Adding a great deal of heft to the cast is Anne Sullivan who reprises her role of Sylvia Van Buren from the 1953 original Pal movie. She is an older lady now who suffers from mental illness as a result of her close encounter to the events of 1953 which for reasons that stay vague, most of the world has forgotten or repressed. Another recurring character is John Colicos (of Battlestar Galactica fame) who plays an alien called "Quinn" who has been alive and on his own since the 1953 invasion. A nifty tie-in is made to the 1938 "Panic Broadcast" of War of the Worlds by Orson Welles and we learn that the radio drama was a cover for a real incursion by the aliens in anticipation of the full-on invasion fifteen years later. 

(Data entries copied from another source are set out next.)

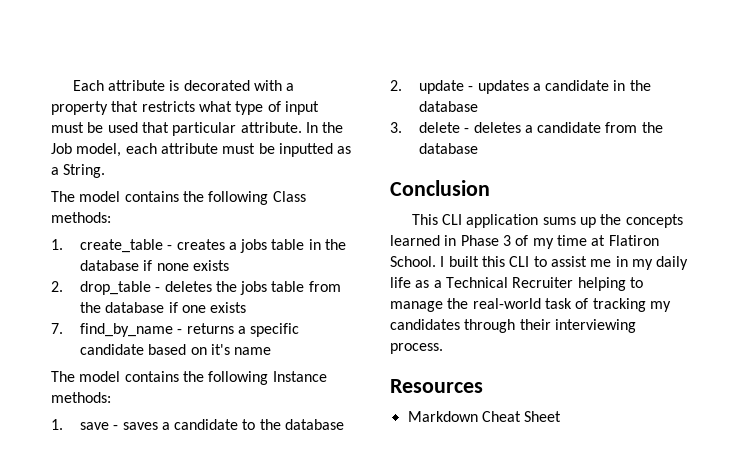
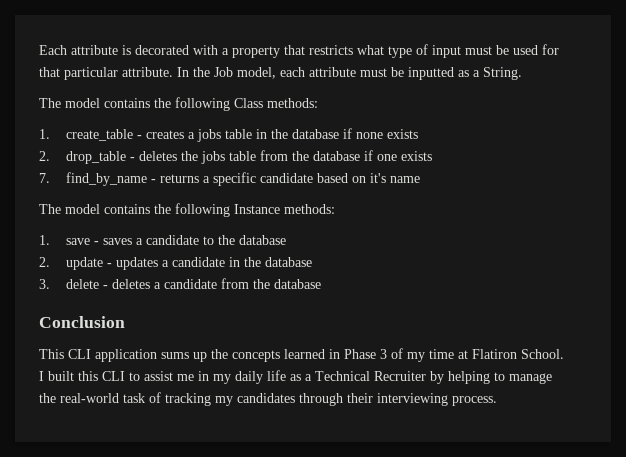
- Each attribute is decorated with a property that restricts what type of input must be used that particular attribute.
+ Each attribute is decorated with a property that restricts what type of input must be used for that particular attribute.
- I built this CLI to assist me in my daily life as a Technical Recruiter helping to manage the real-world task of tracking my candidates through their interviewing process.
+ I built this CLI to assist me in my daily life as a Technical Recruiter by helping to manage the real-world task of tracking my candidates through their interviewing process.
- Resources
- Markdown Cheat Sheet

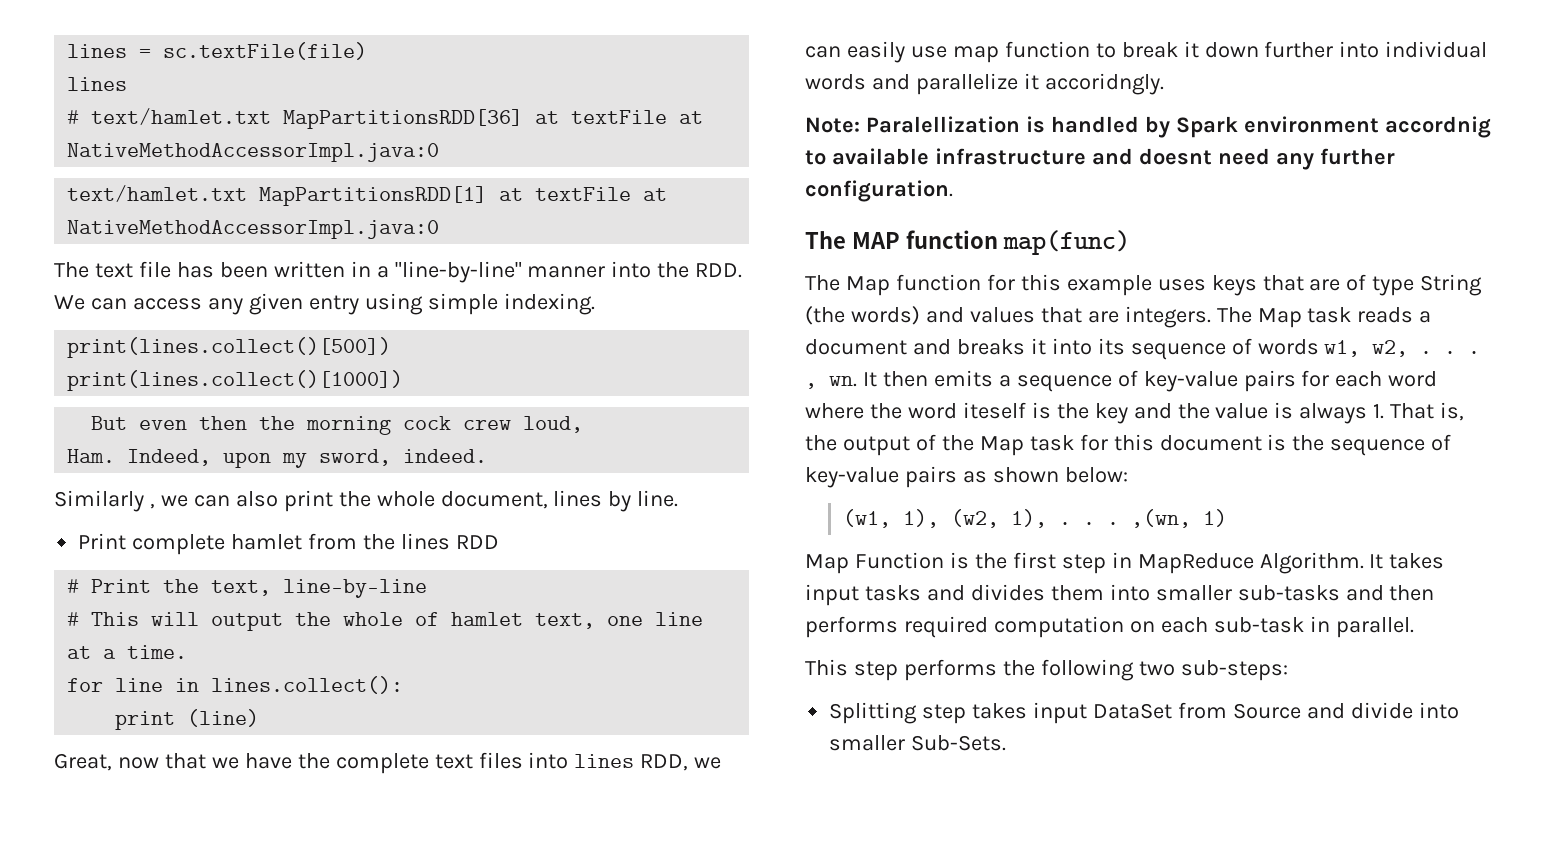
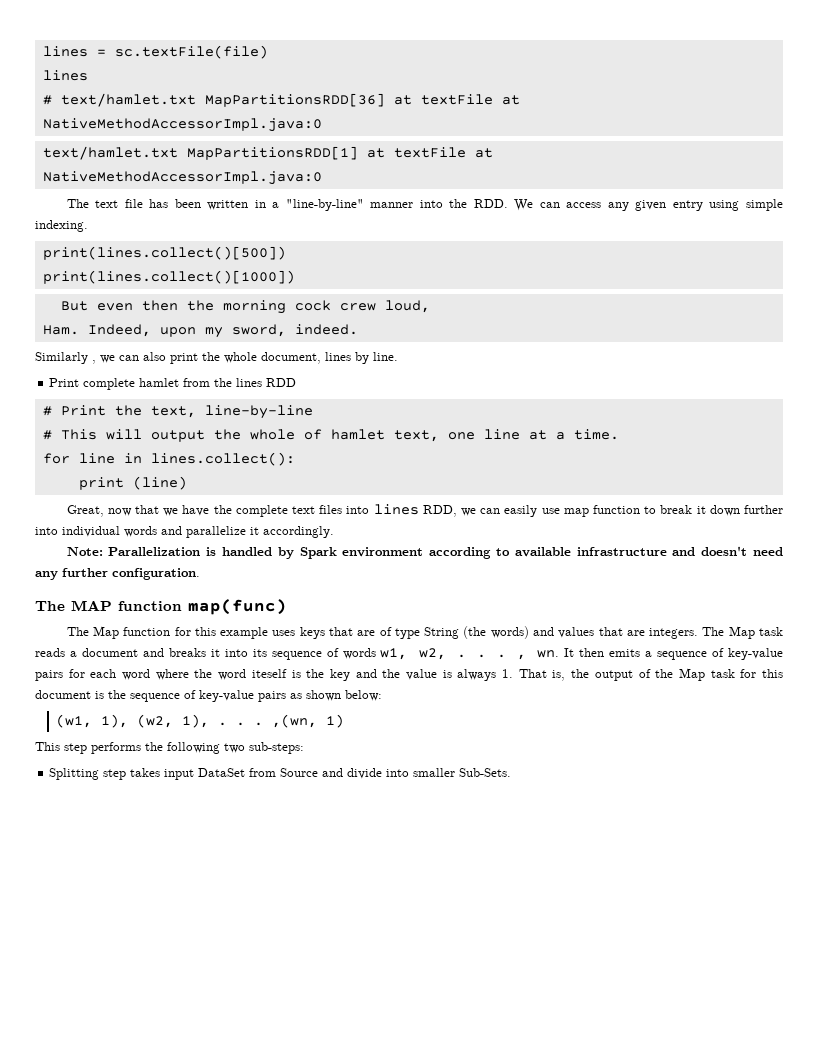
- Great, now that we have the complete text files into lines RDD, we can easily use map function to break it down further into individual words and parallelize it accoridngly.
+ Great, now that we have the complete text files into lines RDD, we can easily use map function to break it down further into individual words and parallelize it accordingly.
- Note: Paralellization is handled by Spark environment accordnig to available infrastructure and doesnt need any further configuration.
+ Note: Parallelization is handled by Spark environment according to available infrastructure and doesn't need any further configuration.
- Map Function is the first step in MapReduce Algorithm. It takes input tasks and divides them into smaller sub-tasks and then performs required computation on each sub-task in parallel.

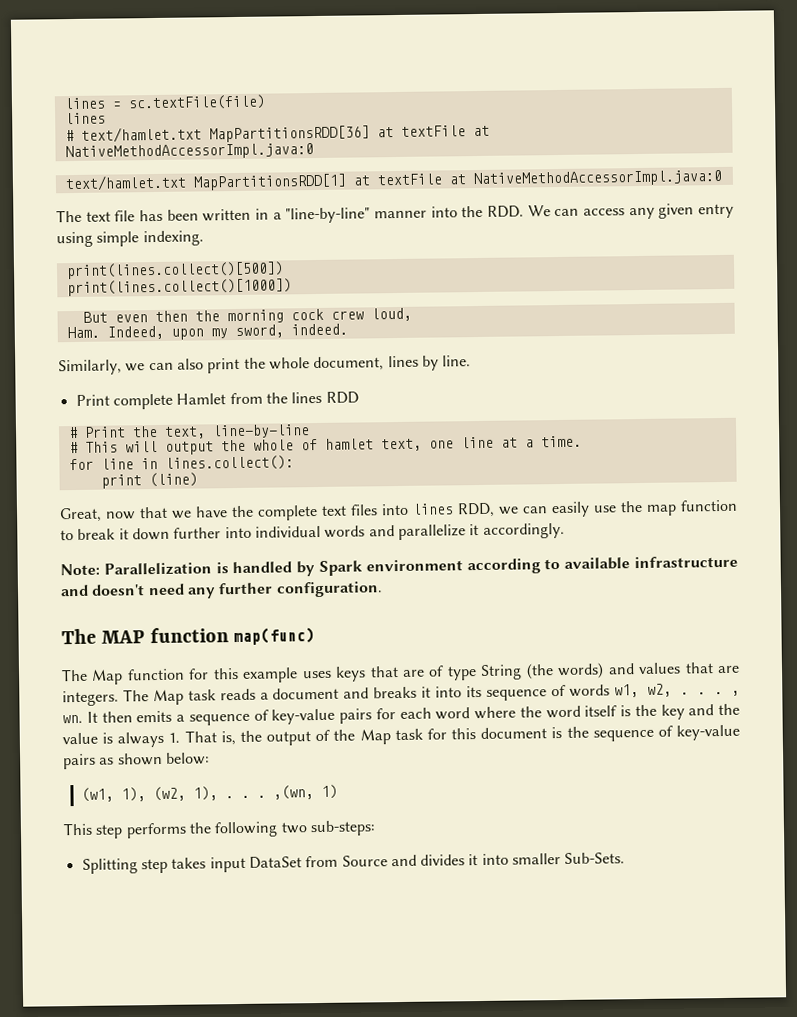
- Similarly , we can also print the whole document, lines by line.
+ Similarly, we can also print the whole document, lines by line.
- Print complete hamlet from the lines RDD
+ Print complete Hamlet from the lines RDD
- Great, now that we have the complete text files into lines RDD, we can easily use map function to break it down further into individual words and parallelize it accordingly.
+ Great, now that we have the complete text files into lines RDD, we can easily use the map function to break it down further into individual words and parallelize it accordingly.
- It then emits a sequence of key-value pairs for each word where the word iteself is the key and the value is always 1. That is, the output of the Map task for this document is the sequence of key-value pairs as shown below:
+ It then emits a sequence of key-value pairs for each word where the word itself is the key and the value is always 1. That is, the output of the Map task for this document is the sequence of key-value pairs as shown below:
- Splitting step takes input DataSet from Source and divide into smaller Sub-Sets.
+ Splitting step takes input DataSet from Source and divides it into smaller Sub-Sets.

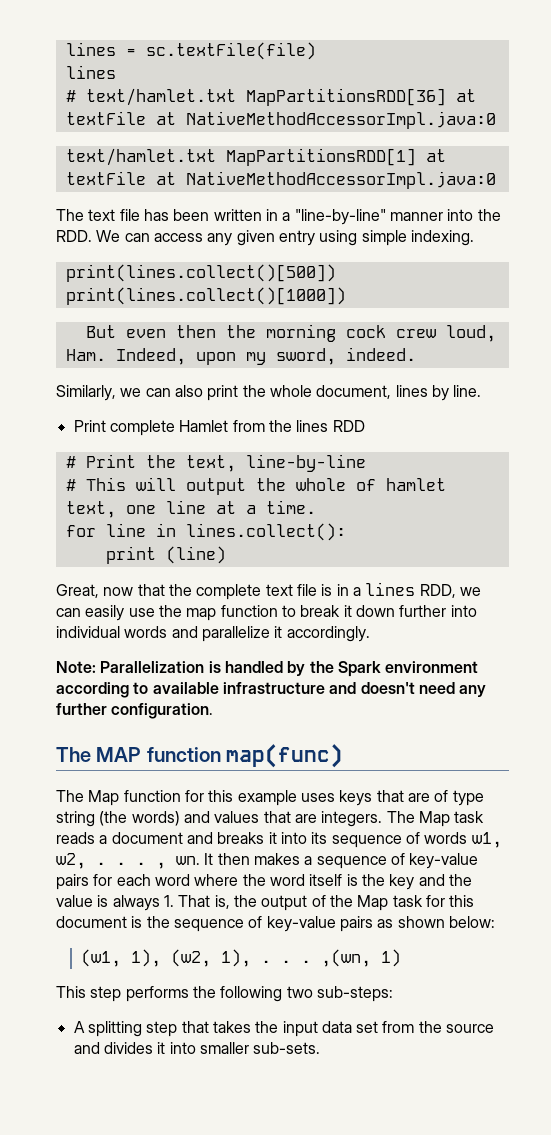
- Great, now that we have the complete text files into lines RDD, we can easily use the map function to break it down further into individual words and parallelize it accordingly.
+ Great, now that the complete text file is in a lines RDD, we can easily use the map function to break it down further into individual words and parallelize it accordingly.
- Note: Parallelization is handled by Spark environment according to available infrastructure and doesn't need any further configuration.
+ Note: Parallelization is handled by the Spark environment according to available infrastructure and doesn't need any further configuration.
- The Map function for this example uses keys that are of type String (the words) and values that are integers.
+ The Map function for this example uses keys that are of type string (the words) and values that are integers.
- It then emits a sequence of key-value pairs for each word where the word itself is the key and the value is always 1. That is, the output of the Map task for this document is the sequence of key-value pairs as shown below:
+ It then makes a sequence of key-value pairs for each word where the word itself is the key and the value is always 1. That is, the output of the Map task for this document is the sequence of key-value pairs as shown below:
- Splitting step takes input DataSet from Source and divides it into smaller Sub-Sets.
+ A splitting step that takes the input data set from the source and divides it into smaller sub-sets.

The schemes the aliens devise to do in mankind range from terrifying to thoroughly half-baked. They use atom bombs, contaminated food products, subliminal messaging, and more. The show can really be quite lurid such as the one where an alien gets sick and his two comrades (they operate in teams of three all the time) get him well by cutting out human brains and dumping them into a big super-science vat. There's a gimmick where an alien possessing a human can somehow reach out of the chest to snatch up anyone who gives them lip. The aliens thrive on radiation and so when they inhabit a body it slowly burns up as evidenced by little black blisters that erupt on the face and elsewhere. It's all pretty yucky.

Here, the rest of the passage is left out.